The new Puerto Bahia terminal, located on Colombia’s northern Caribbean coast, is one of the most significant investments in the country’s energy infrastructure sector to date.  When operational in early 2015, the crude oil and products terminal will have a storage capacity of 3.0 million barrels of crude oil and derivatives and projected port throughput of 54.0 million barrels per year.  The Puerto Bahia terminal will also include facilities for the handling of dry bulk and general cargo, in addition to a fully interconnected tank farm with direct access to local refineries and a crude oil pipeline.

Puerto Bahia is being developed by Pacific Infrastructure, a company specializing in the development of port, transportation and storage assets in Colombia, whose largest shareholder is Pacific Rubiales Energy Corp., the largest independent oil and gas exploration and production company in Colombia.  The port will be a key hub in transporting crude oil assets, including heavy crude from Colombia’s Rubiales, Piriri and Quifa oil fields.

Milbank Project Finance partner Dan Bartfeld led the transaction on behalf of Itaú BBA.  Milbank previously represented a group of international lenders in providing $2.5 billion in debt finance for the expansion of the nearby Cartagena Refinery. 

“We’re excited to play a key advisory role to Itaú BBA in the Puerto Bahia financing.  Colombia continues to emerge as a major player in the Latin America energy infrastructure sector, and development projects continue to surge,” Mr. Bartfeld said. 
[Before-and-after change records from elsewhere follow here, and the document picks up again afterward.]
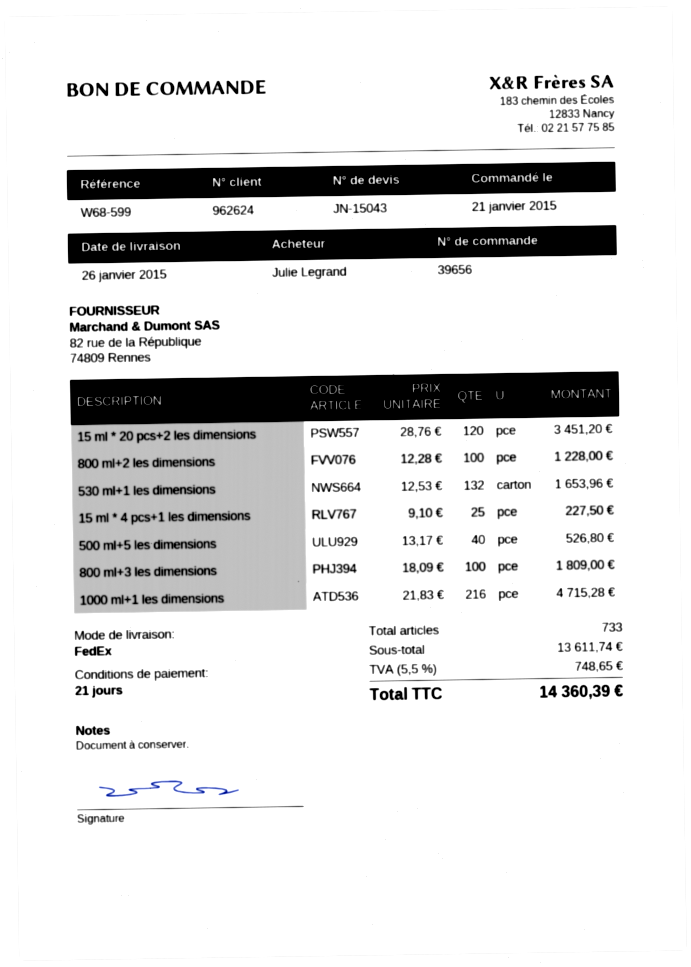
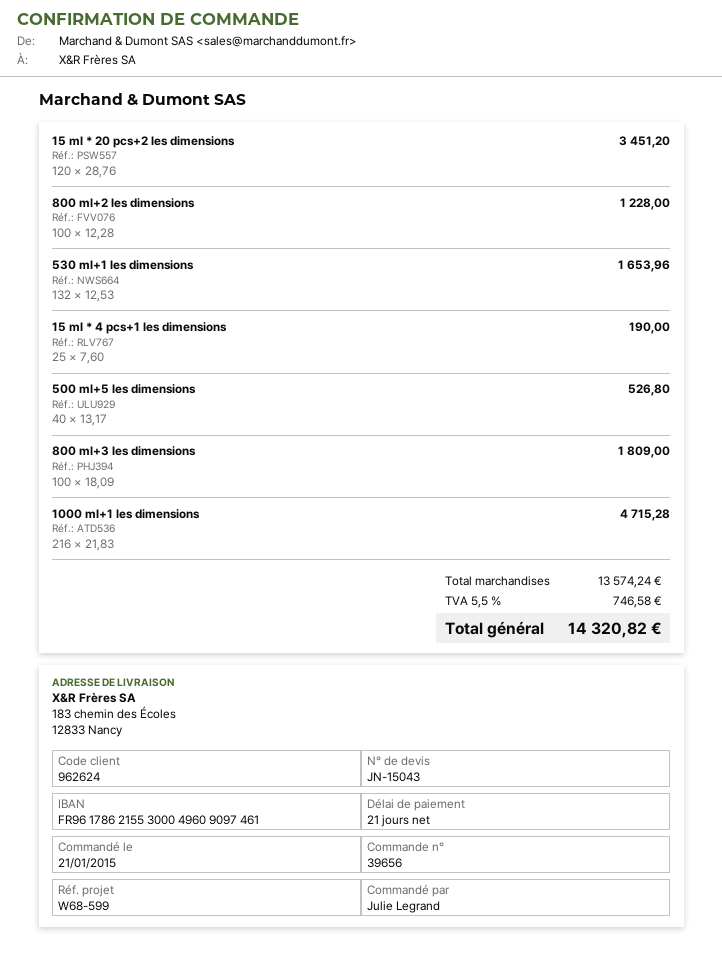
15 ml * 4 pcs+1 les dimensions: 25 x 9.10 = 227.50 -> 25 x 7.60 = 190.00
subtotal: 13611.74 -> 13574.24
tax: 5.5% = 748.65 -> 5.5% = 746.58
total: 14360.39 -> 14320.82

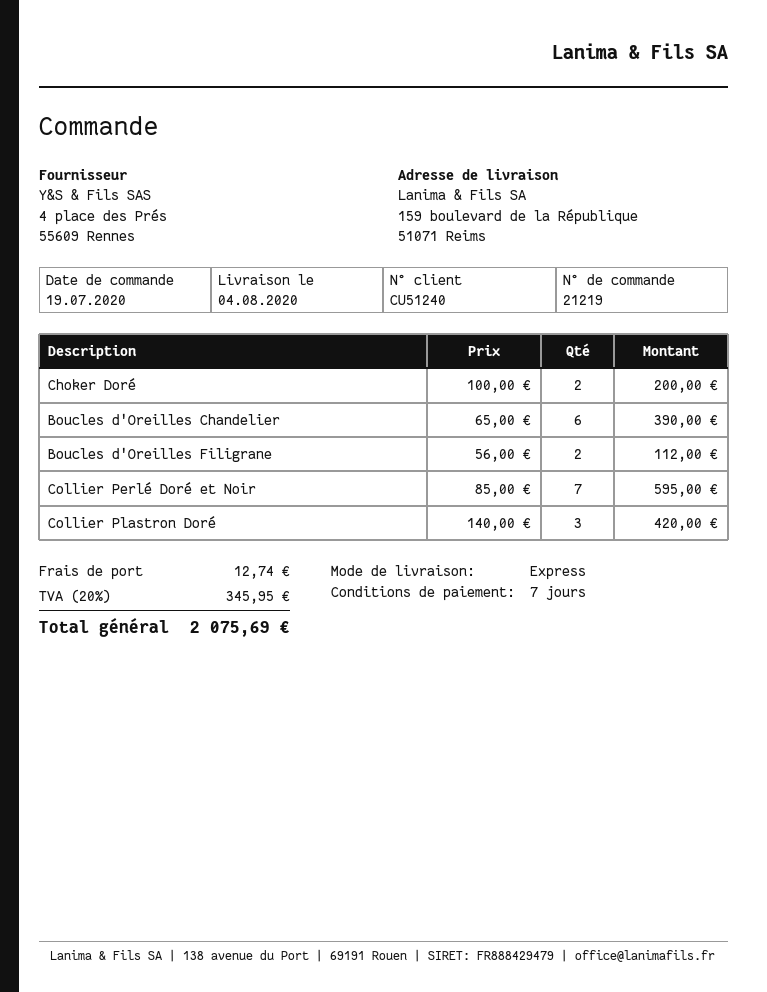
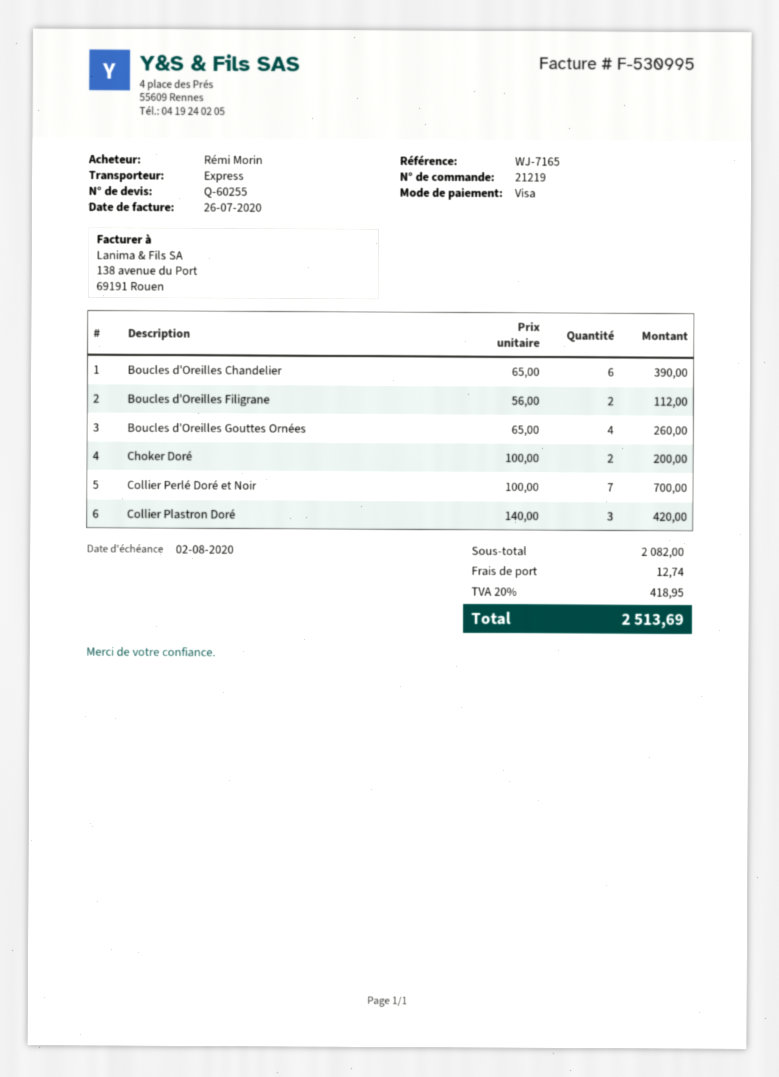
Collier Perlé Doré et Noir: 7 x 85.00 = 595.00 -> 7 x 100.00 = 700.00
Boucles d'Oreilles Gouttes Ornées: none -> 4 x 65.00 = 260.00
tax: 20% = 345.95 -> 20% = 418.95
total: 2075.69 -> 2513.69

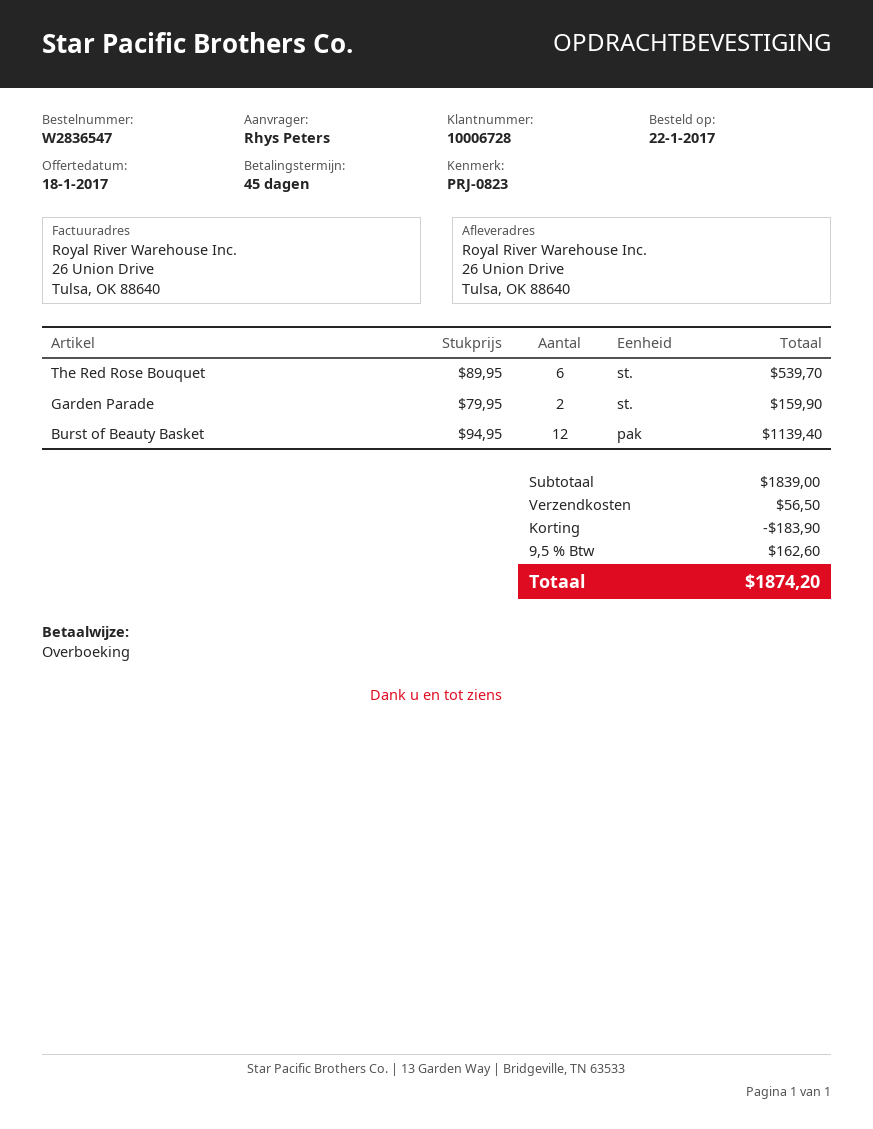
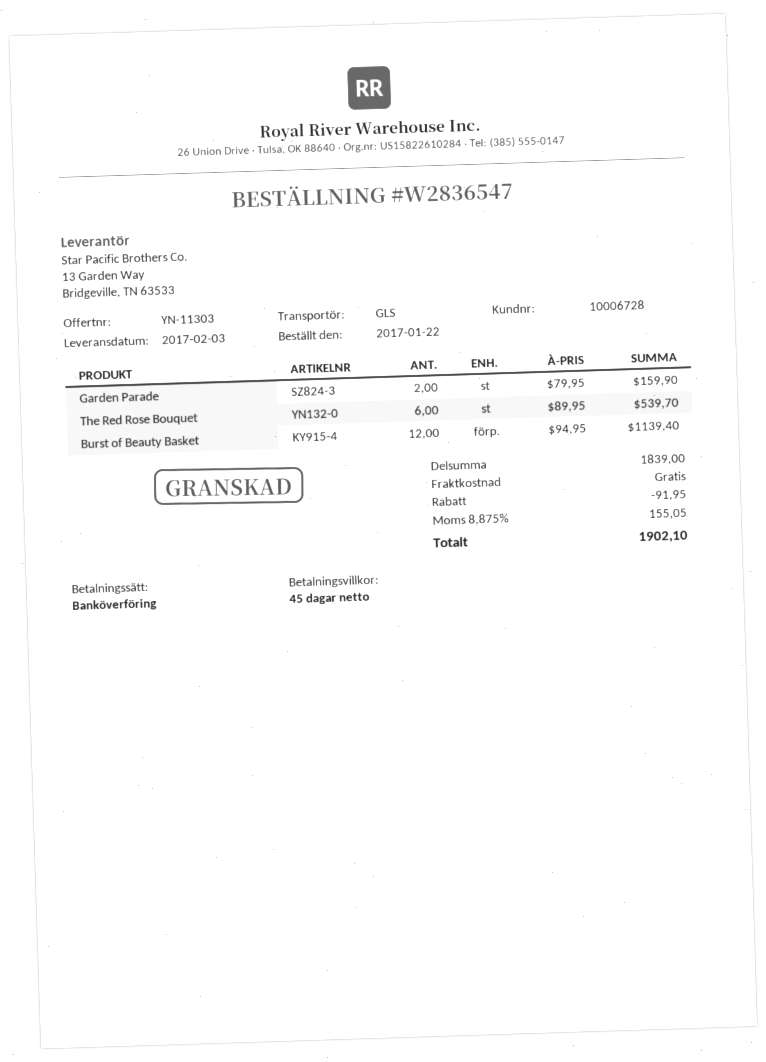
discount: 183.90 -> 91.95
shipping: 56.50 -> 0.00
tax: 9.5% = 162.60 -> 8.875% = 155.05
total: 1874.20 -> 1902.10

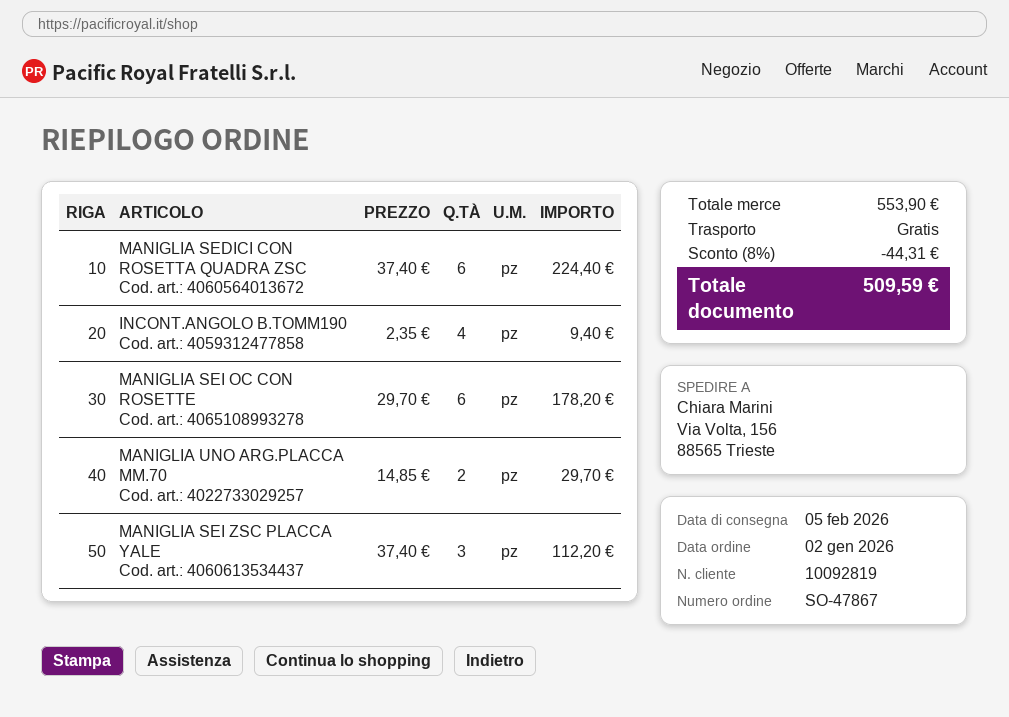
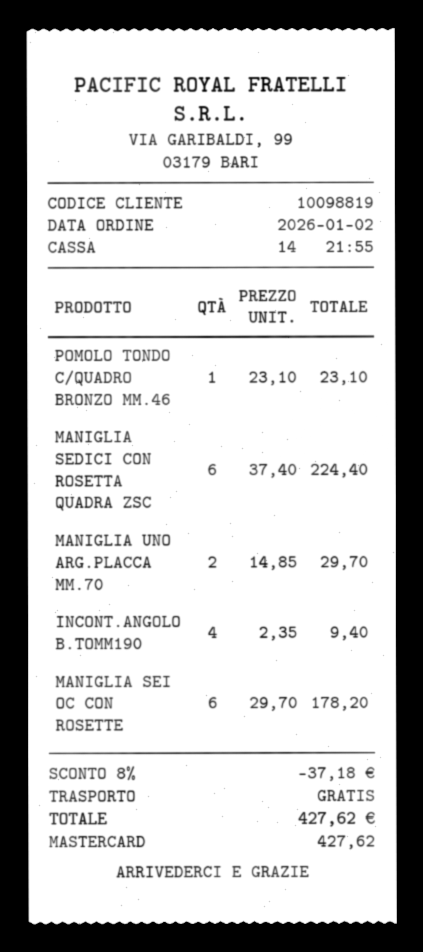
customer number: 10092819 -> 10098819
MANIGLIA SEI ZSC PLACCA YALE: 3 x 37.40 = 112.20 -> none
POMOLO TONDO C/QUADRO BRONZO MM.46: none -> 1 x 23.10 = 23.10
discount: 8% = 44.31 -> 8% = 37.18
total: 509.59 -> 427.62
“Mr. Bartfeld added that “The importance of quality infrastructure cannot be overstated in maximizing energy assets and Puerto Bahia is certain to be a critical part of bringing Colombia’s oil reserves to market.  This was an exemplary deal for our Latin America project finance team.”

In addition to Mr. Bartfeld, Itaú BBA S.A. was represented by associates Danielle Hunt, Kim Timko and Timothy Fitzpatrick.